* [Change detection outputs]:
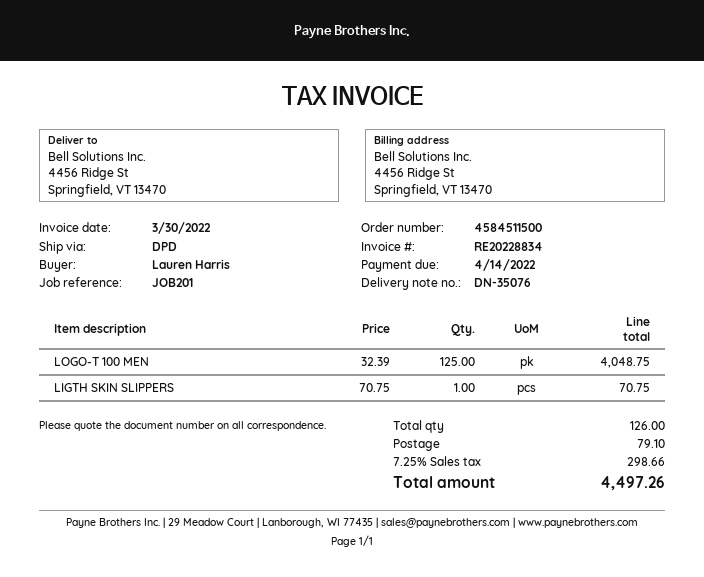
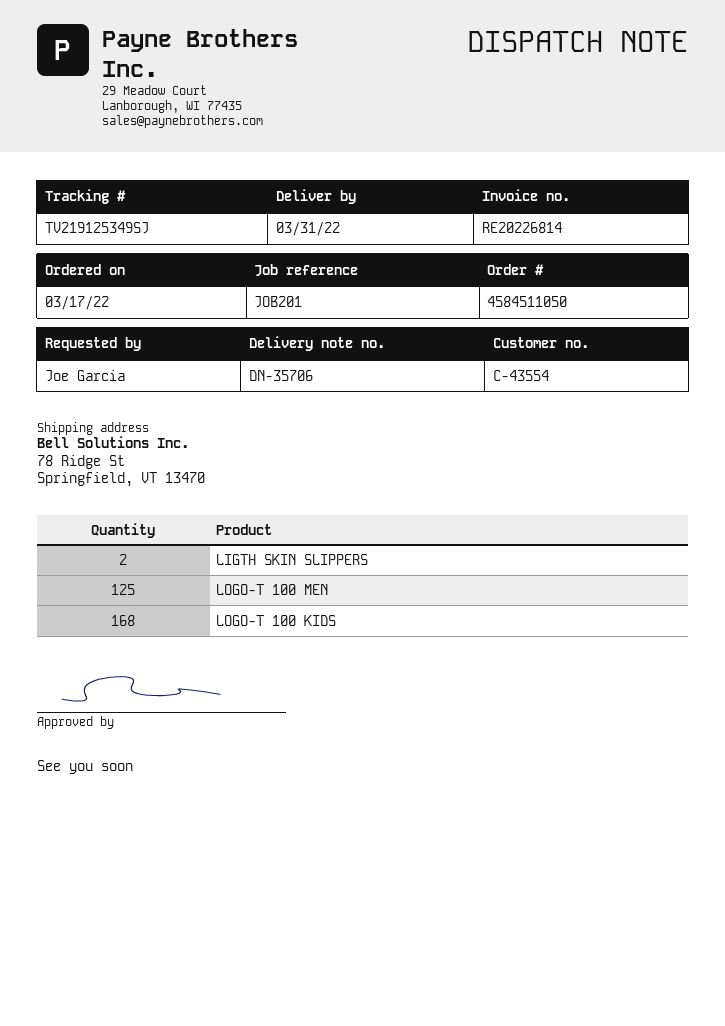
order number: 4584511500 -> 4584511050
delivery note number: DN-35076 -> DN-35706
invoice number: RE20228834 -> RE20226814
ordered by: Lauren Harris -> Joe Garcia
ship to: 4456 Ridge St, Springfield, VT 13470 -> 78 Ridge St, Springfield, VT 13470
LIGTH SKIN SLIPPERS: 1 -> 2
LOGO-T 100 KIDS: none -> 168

* * *

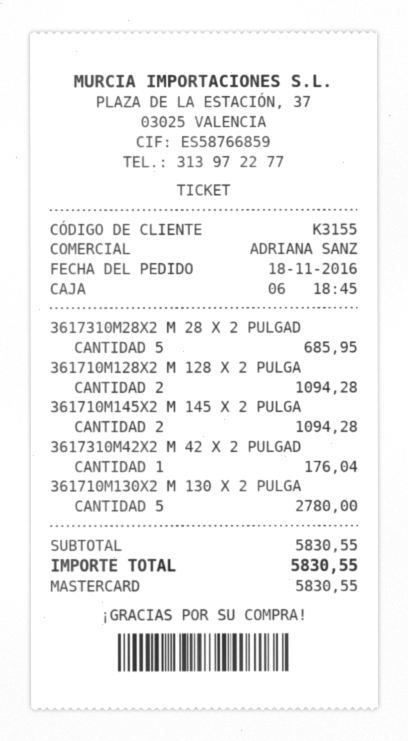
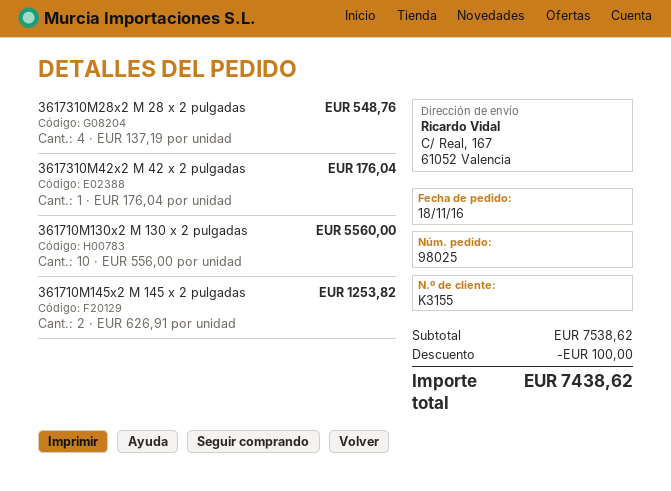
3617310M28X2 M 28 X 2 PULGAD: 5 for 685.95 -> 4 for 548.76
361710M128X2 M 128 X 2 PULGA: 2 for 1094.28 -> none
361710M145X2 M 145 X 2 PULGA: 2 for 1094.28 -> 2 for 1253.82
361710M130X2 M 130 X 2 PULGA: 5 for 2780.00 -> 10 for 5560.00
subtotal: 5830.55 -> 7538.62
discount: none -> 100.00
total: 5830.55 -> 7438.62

* [Activity]:
Reproduce every line from the entries that holds the word "number".

* [Result of the task]:
order number: 4584511500 -> 4584511050
delivery note number: DN-35076 -> DN-35706
invoice number: RE20228834 -> RE20226814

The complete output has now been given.